SMTP Relay Configuration

The SMTP Relay feature allows you to connect SaaS applications that only provide SMTP integration (like Supabase Auth, Firebase, Auth0, etc.) to Notifuse. This gives you full control over email designs and branding using Notifuse’s MJML editor, instead of being stuck with default SaaS templates. See SMTP Relay usage documentation for examples of how to send emails once configured.

Production Setup with Let’s Encrypt

For production deployments, use valid TLS certificates from Let’s Encrypt using certbot with DNS challenges.

Step 1: Install Certbot

# Ubuntu/Debian
sudo apt-get update
sudo apt-get install certbot

# macOS
brew install certbot

# CentOS/RHEL
sudo yum install certbot

Step 2: Generate Certificate with DNS Challenge

DNS challenge is recommended because it doesn’t require opening port 80 or 443, and works even if your SMTP server is on a different port.
# Generate certificate using DNS challenge
sudo certbot certonly \
  --manual \
  --preferred-challenges dns \
  --email admin@yourdomain.com \
  --agree-tos \
  -d smtp.yourdomain.com
When prompted, certbot will ask you to create a DNS TXT record:
Please deploy a DNS TXT record under the name
_acme-challenge.smtp.yourdomain.com with the following value:

XyZ123AbC456...

Before continuing, verify the record is deployed by running:
dig -t txt _acme-challenge.smtp.yourdomain.com

Step 3: Add DNS TXT Record

Add the TXT record to your DNS provider:
Type: TXT
Name: _acme-challenge.smtp
Value: XyZ123AbC456... (the value provided by certbot)
TTL: 300 (5 minutes)
Wait a few minutes for DNS propagation, verify with:
dig -t txt _acme-challenge.smtp.yourdomain.com

# Or using nslookup
nslookup -type=TXT _acme-challenge.smtp.yourdomain.com
Press Enter in certbot to continue once the record is verified.
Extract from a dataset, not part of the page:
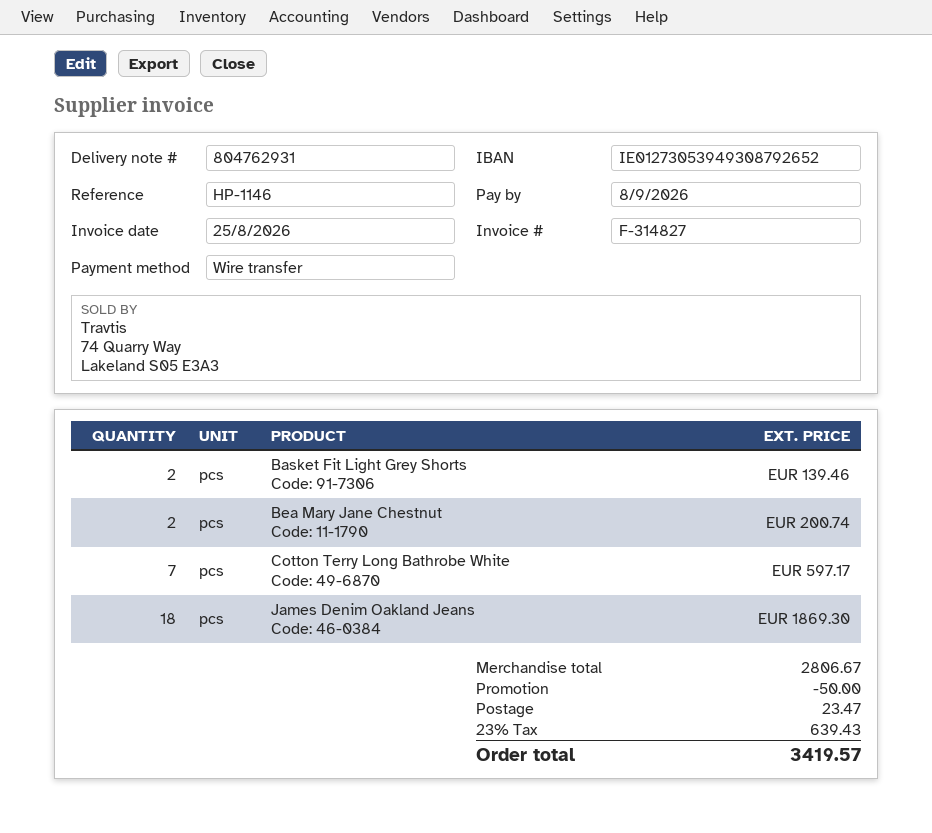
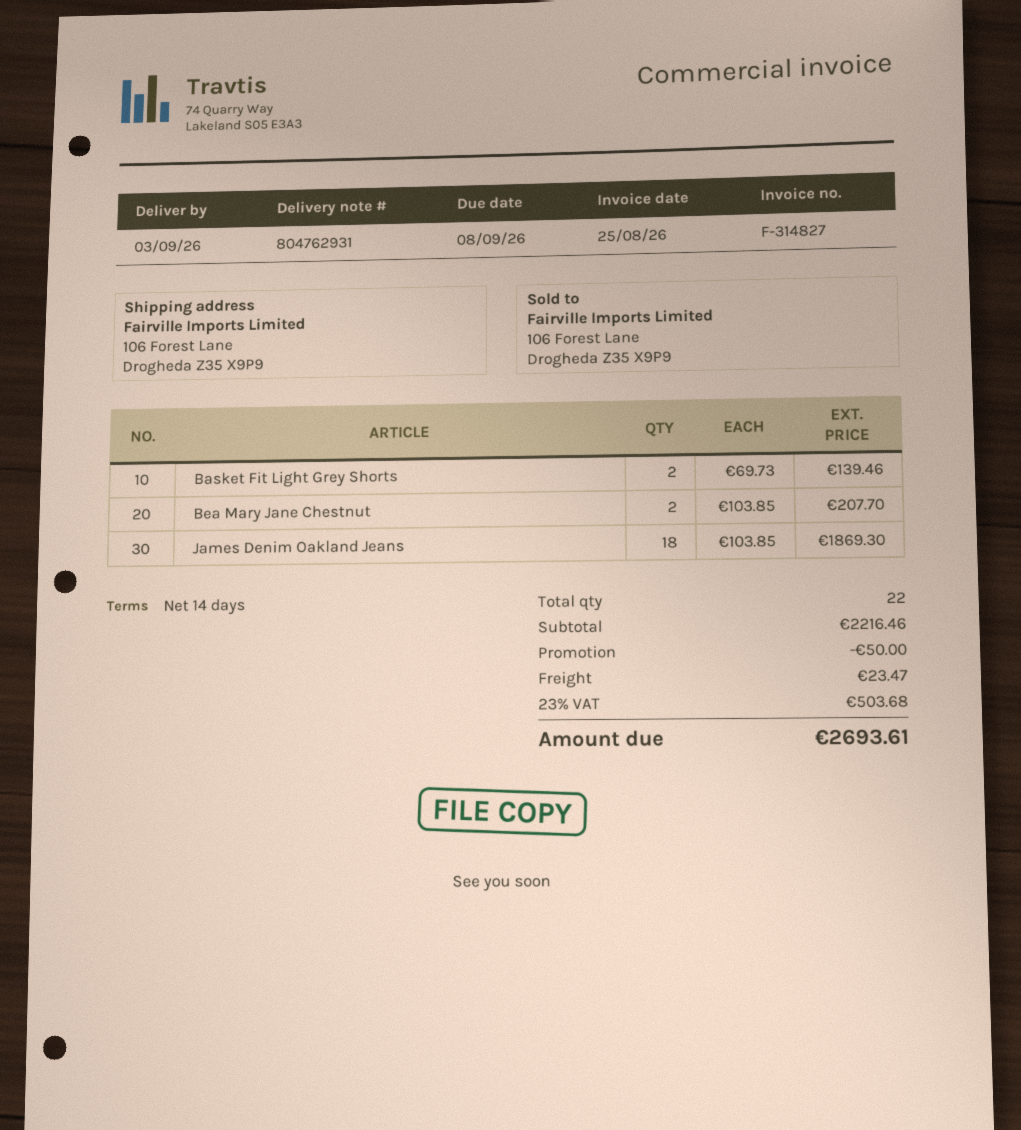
Bea Mary Jane Chestnut: 2 for 200.74 -> 2 for 207.70
Cotton Terry Long Bathrobe White: 7 for 597.17 -> none
subtotal: 2806.67 -> 2216.46
tax: 23% = 639.43 -> 23% = 503.68
total: 3419.57 -> 2693.61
Step 4: Encode Certificates to Base64

After certbot successfully generates the certificates, encode them to base64:
# Certificate location (typically):
# Certificate: /etc/letsencrypt/live/smtp.yourdomain.com/fullchain.pem
# Private Key: /etc/letsencrypt/live/smtp.yourdomain.com/privkey.pem

# Encode certificate to base64 (single line)
sudo cat /etc/letsencrypt/live/smtp.yourdomain.com/fullchain.pem | base64 -w 0 > cert_base64.txt

# Encode private key to base64 (single line)
sudo cat /etc/letsencrypt/live/smtp.yourdomain.com/privkey.pem | base64 -w 0 > key_base64.txt

# On macOS, omit the -w flag:
sudo cat /etc/letsencrypt/live/smtp.yourdomain.com/fullchain.pem | base64 > cert_base64.txt
sudo cat /etc/letsencrypt/live/smtp.yourdomain.com/privkey.pem | base64 > key_base64.txt

Step 5: Add to Environment Variables

Copy the base64-encoded values to your .env file:
SMTP_RELAY_ENABLED=true
SMTP_RELAY_DOMAIN=smtp.yourdomain.com
SMTP_RELAY_PORT=587
SMTP_RELAY_TLS_CERT_BASE64="<paste-cert-base64-here>"
SMTP_RELAY_TLS_KEY_BASE64="<paste-key-base64-here>"
Certbot automatically sets up a renewal cron job. After certificate renewal, you’ll need to re-encode the certificates to base64 and update your environment variables.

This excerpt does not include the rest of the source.